In the third of the series Lewis started with Schubert’s first completed Sonata, No 4 in A minor D537 from 1817. The 20-year-old Schubert had abandoned the drudgery of teaching at his father’s school and moved into the luxurious home of his louche friend Franz von Schober. His 250 lieder showed his talent but was determined to make his mark with piano works, vital for success in Vienna. He lacked the technique to emulate Mozart and Beethoven’s composer-cum-virtuouso path so aimed at the lucrative domestic music-making market where every respectable bourgeois home had a piano. Genius will out and Schubert’s imagination means that there’s nothing merely functional or composing-by-numbers about No.4. Lewis exploited its neo-romantic fantasy – its unexpectedly fiery opening – and his expectation defyingly remote and textbook “wrong” modulations and Lewis had fun with these “How did we get here?” moments. Many a dainty fraülein’s fingers must have played the second movement’s instantly catchy song-like melody.

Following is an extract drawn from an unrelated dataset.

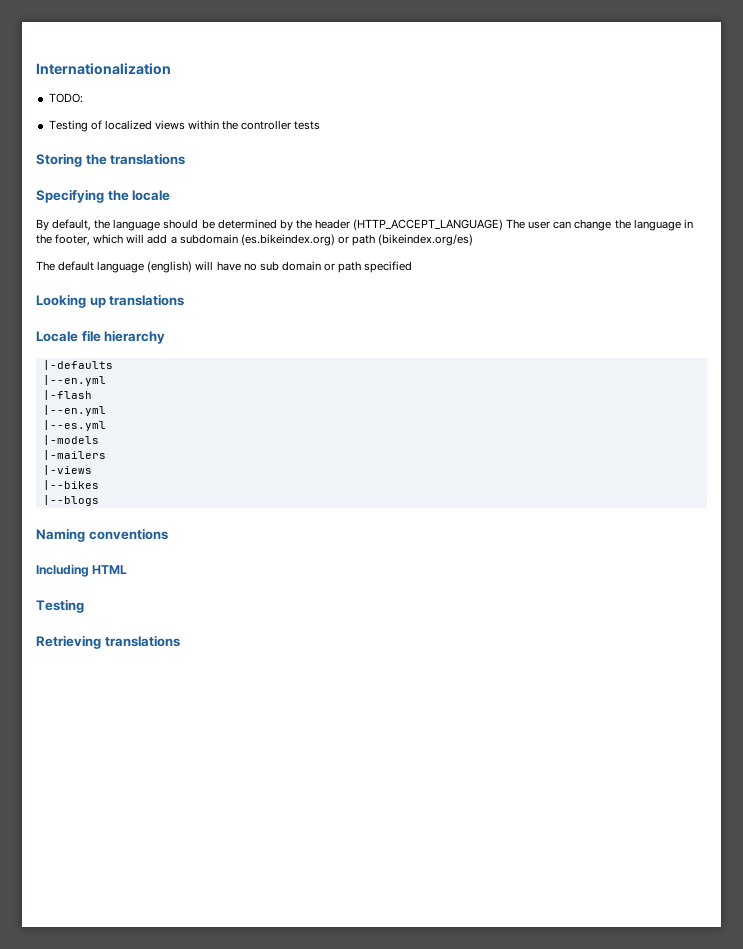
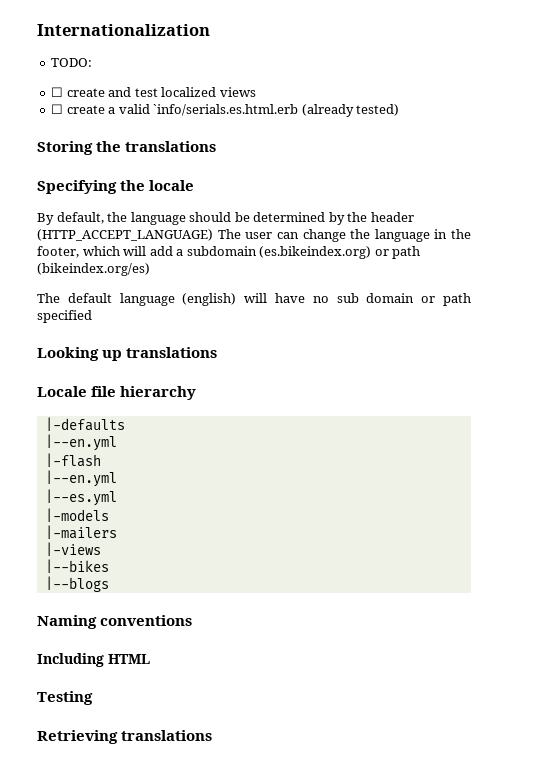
[48,120,321,132] Testing of localized views within the controller tests -> [51,87,256,97] [51,104,400,117] ☐ create and test localized views // ☐ create a valid `info/serials.es.html.erb (already tested)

The Sonata No 9 in B major D575 was written only seven months later but right from the start – Lewis’s crisply played assertive military style opening rhythms – we can sense the advance and freedom in Schubert’s thought. Lewis is a master of subtlety but has reserves of power too so that he unleashed a real shock in the slow movement as the minor-mode switch erupted into violence, assuaged later by the bonhomie of the third movement trio’s amiable ländler. Sonata No 18 in G major D894 is from 1826, two years before Schubert’s untimely death, and so one of his late masterpieces written on an epic scale. The opening movement, with Lewis absolutely “molto moderato” and “cantabile” was serenely time-suspending. It made the one moment of violence – the only triple forte indication in Schubert’s piano music – even more telling. This sonata crowned Lewis’s recital and if anyone doubted that it wasn’t worth every second let me quote András Schiff: “Let us trust Schubert: his works are not a second too long, but perhaps certain people’s patience is too short.”